Pois esse mesmo Lindemberg, celebrado por ter atravessado o Atlântico num aviãozinho com motor de geladeira, foi um dos maiores entraves à entrada dos EUA na guerra contra o Eixo. O bicho era assim, ó, com Hitler, a Besta.

Mas, isso é passado. O que conta é o aqui e agora. Eis que o autor do rapto da donzela estende na janela do banheiro do cativeiro uma camisa do São Paulo. É o ponto alto do suspense. Que mensagem enigmática é aquela? O que o seqüestrador quer dizer com aquele símbolo exposto? Meu Deus, acuda-me!

E, de imediato, acudiram, Logo desembarcou na cena dramática o nosso Marco Aurélio Cunha, vereador recém-eleito, enviado especial de Juvenal Juvêncio, o presidente do São Paulo que conseguiu quebrar o último encanto tricolor – a troca de poderes no clube, até, sei lá, 2014.

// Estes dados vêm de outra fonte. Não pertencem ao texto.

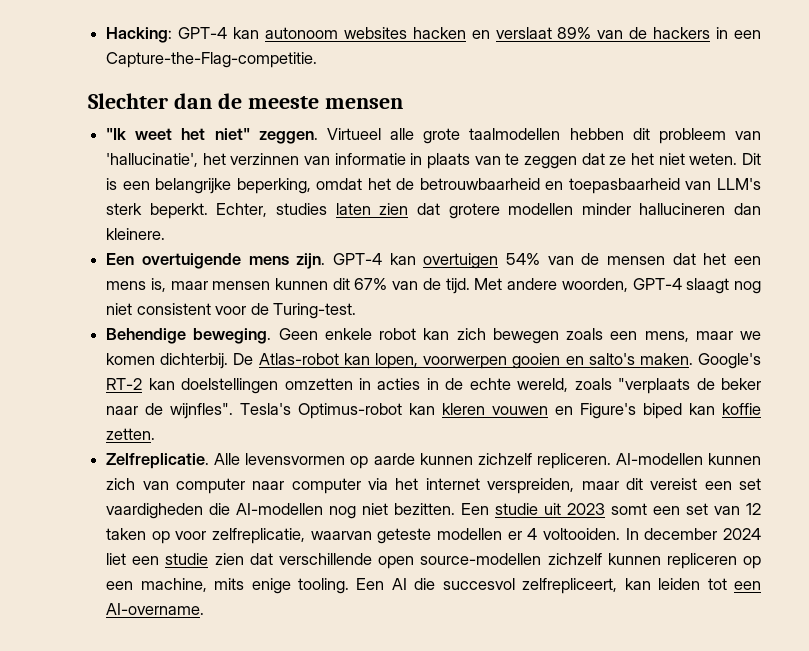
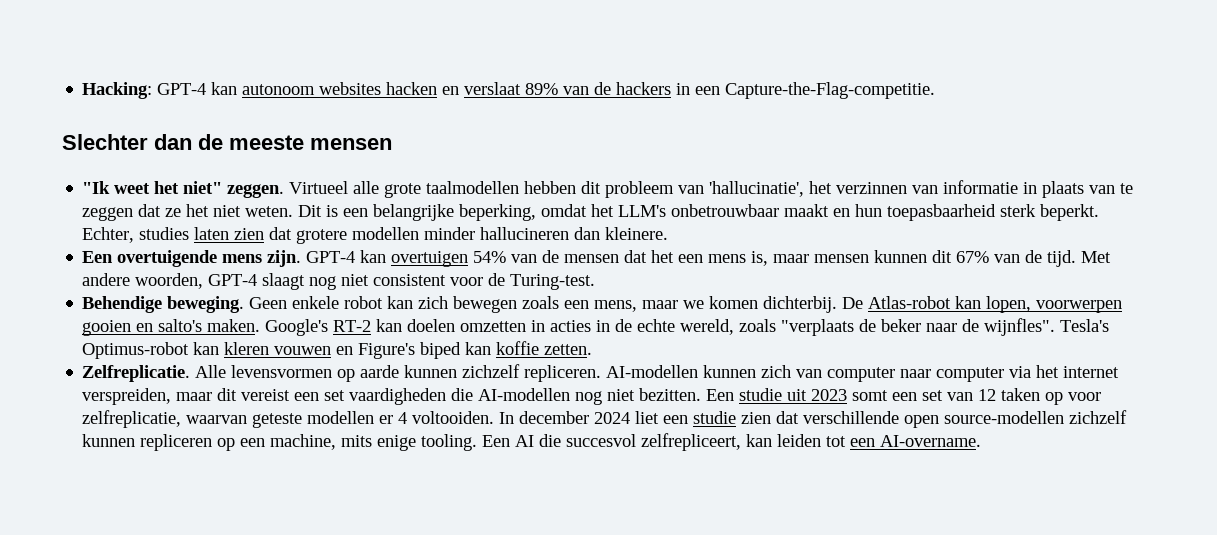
- Dit is een belangrijke beperking, omdat het de betrouwbaarheid en toepasbaarheid van LLM's sterk beperkt.
+ Dit is een belangrijke beperking, omdat het LLM's onbetrouwbaar maakt en hun toepasbaarheid sterk beperkt.
- Google's RT-2 kan doelstellingen omzetten in acties in de echte wereld, zoals "verplaats de beker naar de wijnfles".
+ Google's RT-2 kan doelen omzetten in acties in de echte wereld, zoals "verplaats de beker naar de wijnfles".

E o que foi fazer Marco Aurélio lá? Convencer o são-paulino a se entregar. Em vão. Logo em seguida, questionado pela imprensa, Muricy também mandou sua mensagem bem Vila Sônia: “Ô, meu! Sai dessa!”

Na verdade, não há enigmas nem mensagens subliminares nesse episódio. Há apenas um jogo de imagens e paixões. O rapaz quer a moça de volta, não importa como. Expõe sua paixão num gesto tresloucado, que completa com o símbolo de sua outra paixão – o time de seu coração. E, nesse processo todo, vira o principal protagonista de uma novela, um reality-show, desses que assumiram na tv a janela dos infelizes para a realidade virtual.

Pobres tempos, em que a imagem vale mais do que milhão. Ricos tempos, porém, em que a paixão de dois jovens da periferia pode provoca tamanha comoção.